- Web interface edit records

----------

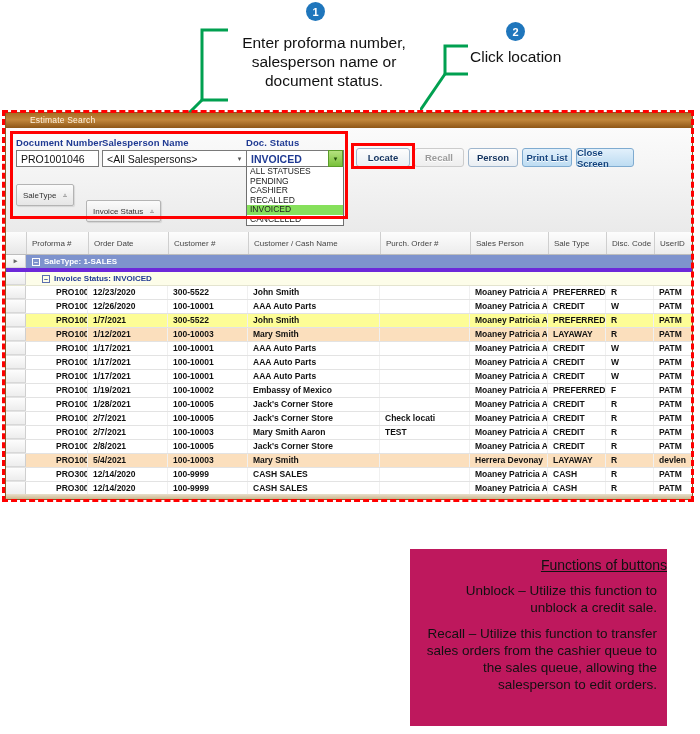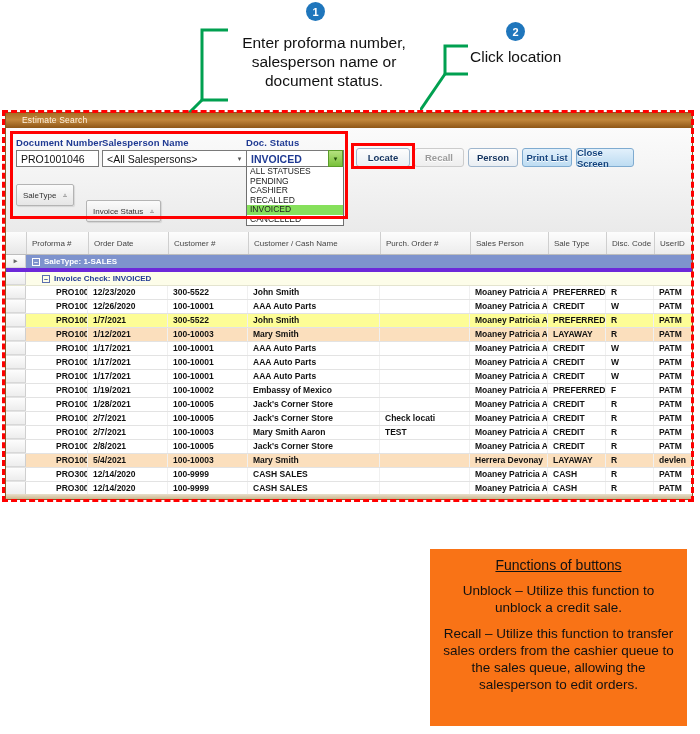--- a/index.html
+++ b/index.html
@@ -44,21 +44,21 @@
     border:1px solid #8a5a23;
     box-sizing:border-box;
     overflow:hidden;
   }
   #title-bar{
     height:15px;
     background:linear-gradient(to bottom,#a96c22 0%,#c2873c 45%,#8e5617 100%);
     color:#fff4e2;
     font-size:8.5px;
     line-height:15px;
-    padding-left:16px;
+    padding-left:24px;
     letter-spacing:.2px;
   }
   #search-panel{
     position:relative;
     height:104px;
     background:linear-gradient(to bottom,#fbfbfb 0%,#f2f2f2 55%,#eaeaea 100%);
     border-bottom:1px solid #c9c2b4;
   }
   .field-label{
     font-size:9.5px;font-weight:bold;color:#1f3a93;
@@ -197,24 +197,24 @@
   .pad-l3{padding-left:30px;}
 
   
   #win-bottom{
     position:absolute;left:0;right:0;bottom:0;height:5px;
     background:linear-gradient(to bottom,#e8dfcc,#cdb78e);
   }
 
   
   #green-box{
-    left:430px;top:549px;width:257px;height:177px;
-    background:#f97316;
+    left:410px;top:549px;width:257px;height:177px;
+    background:#be185d;
     color:#111;
-    text-align:center;
+    text-align:right;
   }
   #green-title{
     font-size:14px;text-decoration:underline;margin-top:8px;
   }
   .green-p{
     font-size:13.5px;line-height:17px;margin:9px 10px 0 10px;
   }
 </style>
 </head>
 <body>
@@ -304,21 +304,21 @@
       </div>
     <div id="grid-body">
         <div class="grp1">
           <div class="gutter">▸</div>
           <span class="exp" style="margin-left: 6px;">–</span>
           <span>SaleType: 1-SALES</span>
         </div>
         <div class="grp2">
           <div class="gutter"></div>
           <span class="exp" style="margin-left: 16px;">–</span>
-          <span>Invoice Check: INVOICED</span>
+          <span>Invoice Status: INVOICED</span>
         </div>
         <div class="rowline">
           <div class="gutter"></div>
           <div class="cell pad-l3" style="flex: 0 0 62px;">PRO10010...</div>
           <div class="cell" style="flex: 0 0 80px;">12/23/2020</div>
           <div class="cell" style="flex: 0 0 80px;">300-5522</div>
           <div class="cell" style="flex: 0 0 132px;">John Smith</div>
           <div class="cell" style="flex: 0 0 90px;"></div>
           <div class="cell" style="flex: 0 0 78px;">Moaney Patricia A...</div>
           <div class="cell" style="flex: 0 0 58px;">PREFERRED</div>

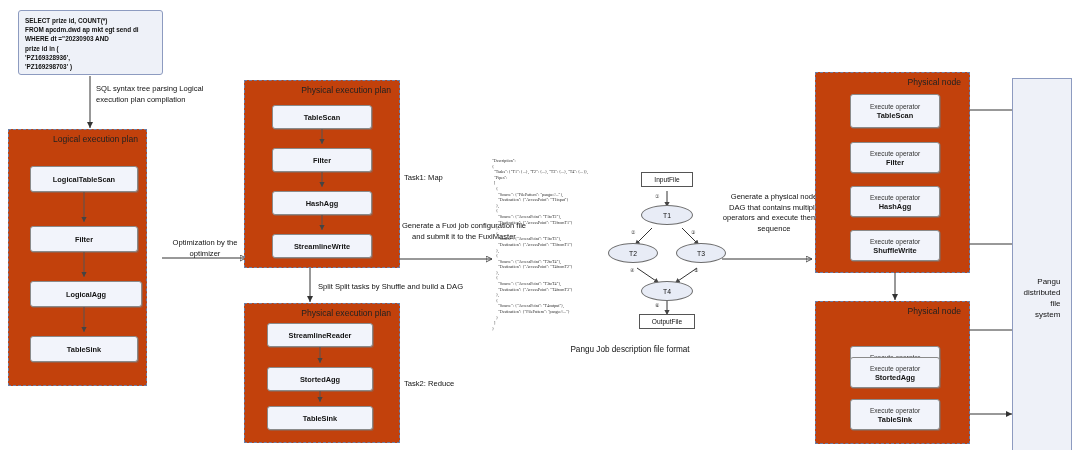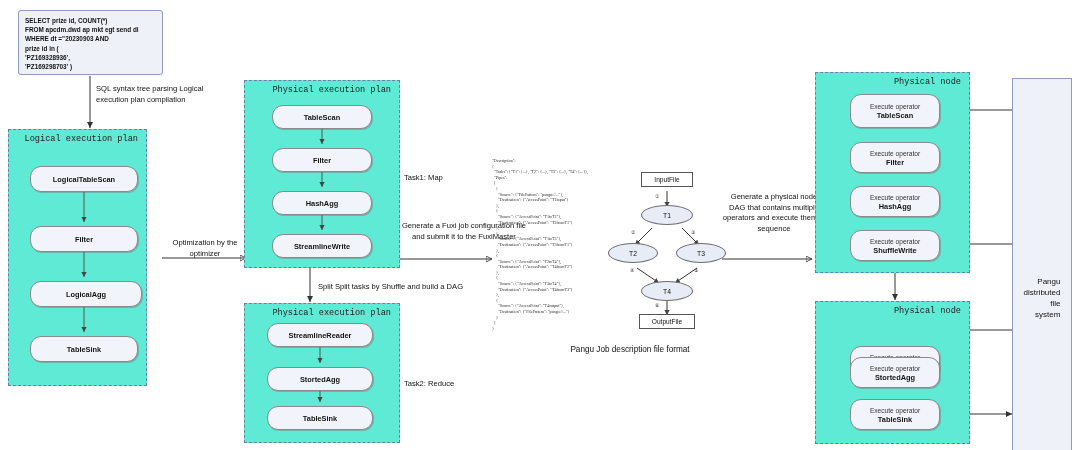--- a/index.html
+++ b/index.html
@@ -6,25 +6,25 @@
   body{width:1080px;height:450px;position:relative;overflow:hidden;
        font-family:"Liberation Sans",sans-serif;color:#1a1a1a;}
   .abs{position:absolute;box-sizing:border-box;}
 
   
   .sql-card{left:18px;top:10px;width:145px;height:65px;background:#eef1f8;
     border:1px solid #8d9bc0;border-radius:3px;padding:5px 6px;
     font-size:6.4px;line-height:9.2px;font-weight:bold;color:#111;white-space:pre-line;}
 
   
-  .panel{border:1px dashed #6b7fa8;background:#5eead4;font-family:Liberation Mono, monospace;}
+  .panel{border:1px dashed #6b7fa8;background:#c2410c;}
   .panel-title{position:absolute;right:8px;top:4px;font-size:8.6px;color:#222;}
 
   
-  .opbox{background:#f2f4fb;border:1px solid #8a8a8a;border-radius:11px;
+  .opbox{background:#f2f4fb;border:1px solid #8a8a8a;border-radius:3px;
     display:flex;align-items:center;justify-content:center;
     font-size:7.4px;font-weight:bold;color:#141414;text-align:center;
     box-shadow:1px 1px 0 rgba(120,120,120,.45);}
   .opbox.two{flex-direction:column;line-height:9px;}
   .opbox .sub{font-weight:normal;font-size:6.6px;color:#333;}
 
   
   .filebox{background:#ffffff;border:1px solid #555;display:flex;
     align-items:center;justify-content:center;font-size:6.6px;color:#111;}
 

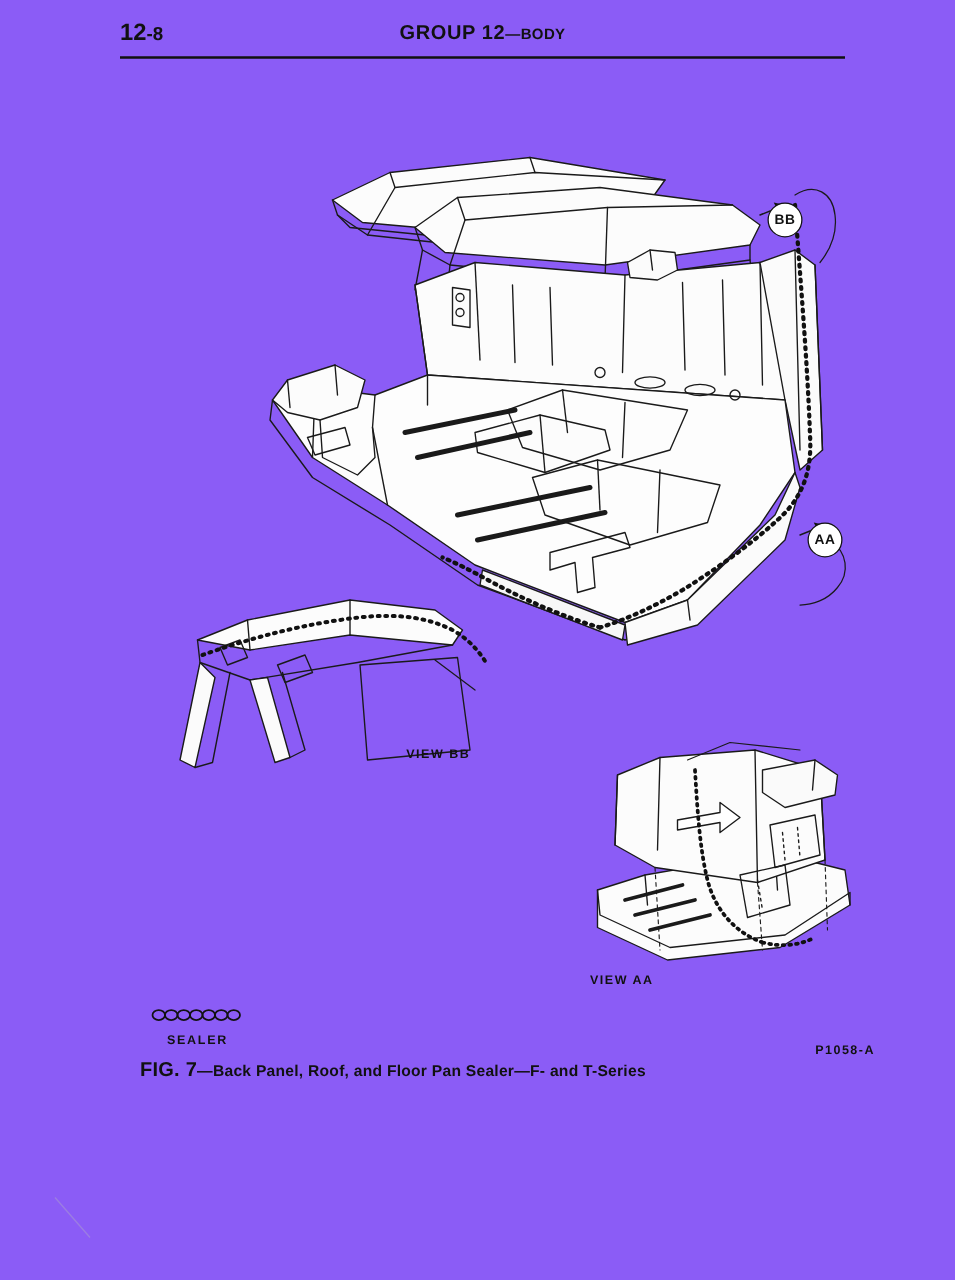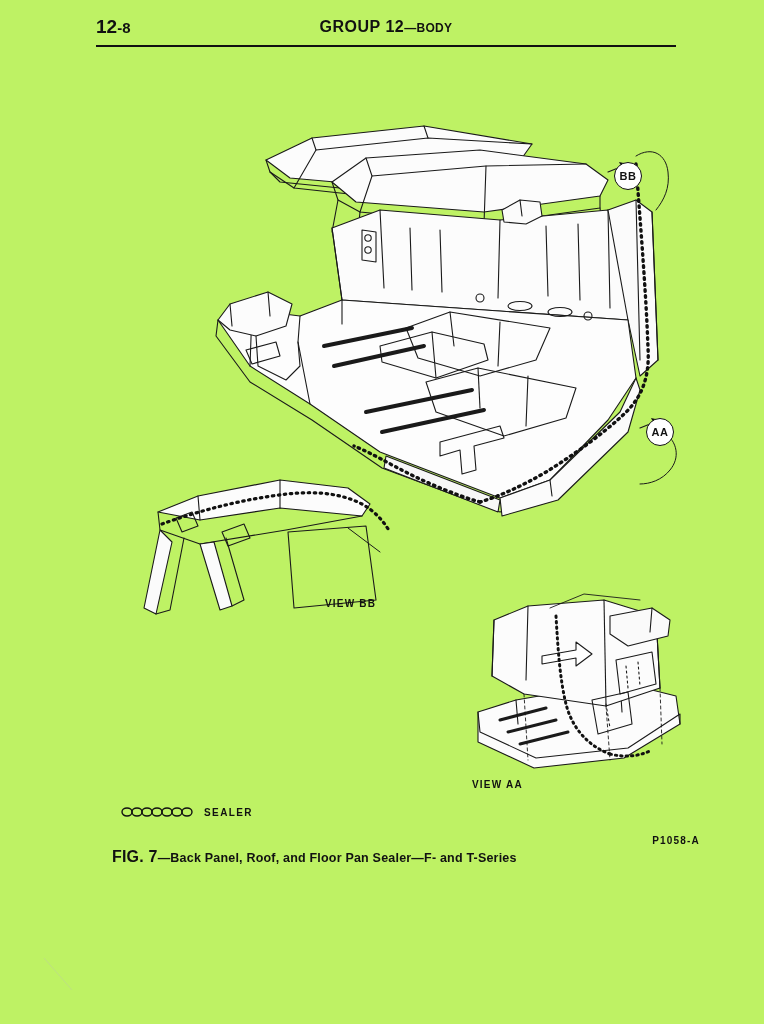--- a/index.html
+++ b/index.html
@@ -11,21 +11,21 @@
     width: 764px;
     height: 1024px;
     position: relative;
     font-family: "Liberation Sans", sans-serif;
     color: #111111;
     overflow: hidden;
   }
   .page {
     position: absolute;
     inset: 0;
-    background: #bef264;
+    background: #8b5cf6;
   }
 
   
   .header {
     position: absolute;
     left: 96px;
     top: 16px;
     width: 580px;
     height: 30px;
   }
@@ -111,20 +111,21 @@
   #view-aa-label { left: 392px; top: 719px; }
 
   
   .legend {
     position: absolute;
     left: 40px;
     top: 745px;
     display: flex;
     align-items: center;
     gap: 8px;
+    flex-direction: column;
   }
   .legend-symbol {
     display: block;
   }
   .legend-text {
     font-size: 10px;
     font-weight: bold;
     letter-spacing: 1.4px;
   }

----------

- What is expected
The entries above are to be repeated in full, except for their pictures.

- Result of the task
--- a/index.html
+++ b/index.html
@@ -44,21 +44,21 @@
     border:1px solid #8a5a23;
     box-sizing:border-box;
     overflow:hidden;
   }
   #title-bar{
     height:15px;
     background:linear-gradient(to bottom,#a96c22 0%,#c2873c 45%,#8e5617 100%);
     color:#fff4e2;
     font-size:8.5px;
     line-height:15px;
-    padding-left:16px;
+    padding-left:24px;
     letter-spacing:.2px;
   }
   #search-panel{
     position:relative;
     height:104px;
     background:linear-gradient(to bottom,#fbfbfb 0%,#f2f2f2 55%,#eaeaea 100%);
     border-bottom:1px solid #c9c2b4;
   }
   .field-label{
     font-size:9.5px;font-weight:bold;color:#1f3a93;
@@ -197,24 +197,24 @@
   .pad-l3{padding-left:30px;}
 
   
   #win-bottom{
     position:absolute;left:0;right:0;bottom:0;height:5px;
     background:linear-gradient(to bottom,#e8dfcc,#cdb78e);
   }
 
   
   #green-box{
-    left:430px;top:549px;width:257px;height:177px;
-    background:#f97316;
+    left:410px;top:549px;width:257px;height:177px;
+    background:#be185d;
     color:#111;
-    text-align:center;
+    text-align:right;
   }
   #green-title{
     font-size:14px;text-decoration:underline;margin-top:8px;
   }
   .green-p{
     font-size:13.5px;line-height:17px;margin:9px 10px 0 10px;
   }
 </style>
 </head>
 <body>
@@ -304,21 +304,21 @@
       </div>
     <div id="grid-body">
         <div class="grp1">
           <div class="gutter">▸</div>
           <span class="exp" style="margin-left: 6px;">–</span>
           <span>SaleType: 1-SALES</span>
         </div>
         <div class="grp2">
           <div class="gutter"></div>
           <span class="exp" style="margin-left: 16px;">–</span>
-          <span>Invoice Check: INVOICED</span>
+          <span>Invoice Status: INVOICED</span>
         </div>
         <div class="rowline">
           <div class="gutter"></div>
           <div class="cell pad-l3" style="flex: 0 0 62px;">PRO10010...</div>
           <div class="cell" style="flex: 0 0 80px;">12/23/2020</div>
           <div class="cell" style="flex: 0 0 80px;">300-5522</div>
           <div class="cell" style="flex: 0 0 132px;">John Smith</div>
           <div class="cell" style="flex: 0 0 90px;"></div>
           <div class="cell" style="flex: 0 0 78px;">Moaney Patricia A...</div>
           <div class="cell" style="flex: 0 0 58px;">PREFERRED</div>

--- a/index.html
+++ b/index.html
@@ -6,25 +6,25 @@
   body{width:1080px;height:450px;position:relative;overflow:hidden;
        font-family:"Liberation Sans",sans-serif;color:#1a1a1a;}
   .abs{position:absolute;box-sizing:border-box;}
 
   
   .sql-card{left:18px;top:10px;width:145px;height:65px;background:#eef1f8;
     border:1px solid #8d9bc0;border-radius:3px;padding:5px 6px;
     font-size:6.4px;line-height:9.2px;font-weight:bold;color:#111;white-space:pre-line;}
 
   
-  .panel{border:1px dashed #6b7fa8;background:#5eead4;font-family:Liberation Mono, monospace;}
+  .panel{border:1px dashed #6b7fa8;background:#c2410c;}
   .panel-title{position:absolute;right:8px;top:4px;font-size:8.6px;color:#222;}
 
   
-  .opbox{background:#f2f4fb;border:1px solid #8a8a8a;border-radius:11px;
+  .opbox{background:#f2f4fb;border:1px solid #8a8a8a;border-radius:3px;
     display:flex;align-items:center;justify-content:center;
     font-size:7.4px;font-weight:bold;color:#141414;text-align:center;
     box-shadow:1px 1px 0 rgba(120,120,120,.45);}
   .opbox.two{flex-direction:column;line-height:9px;}
   .opbox .sub{font-weight:normal;font-size:6.6px;color:#333;}
 
   
   .filebox{background:#ffffff;border:1px solid #555;display:flex;
     align-items:center;justify-content:center;font-size:6.6px;color:#111;}
 

--- a/index.html
+++ b/index.html
@@ -11,21 +11,21 @@
     width: 764px;
     height: 1024px;
     position: relative;
     font-family: "Liberation Sans", sans-serif;
     color: #111111;
     overflow: hidden;
   }
   .page {
     position: absolute;
     inset: 0;
-    background: #bef264;
+    background: #8b5cf6;
   }
 
   
   .header {
     position: absolute;
     left: 96px;
     top: 16px;
     width: 580px;
     height: 30px;
   }
@@ -111,20 +111,21 @@
   #view-aa-label { left: 392px; top: 719px; }
 
   
   .legend {
     position: absolute;
     left: 40px;
     top: 745px;
     display: flex;
     align-items: center;
     gap: 8px;
+    flex-direction: column;
   }
   .legend-symbol {
     display: block;
   }
   .legend-text {
     font-size: 10px;
     font-weight: bold;
     letter-spacing: 1.4px;
   }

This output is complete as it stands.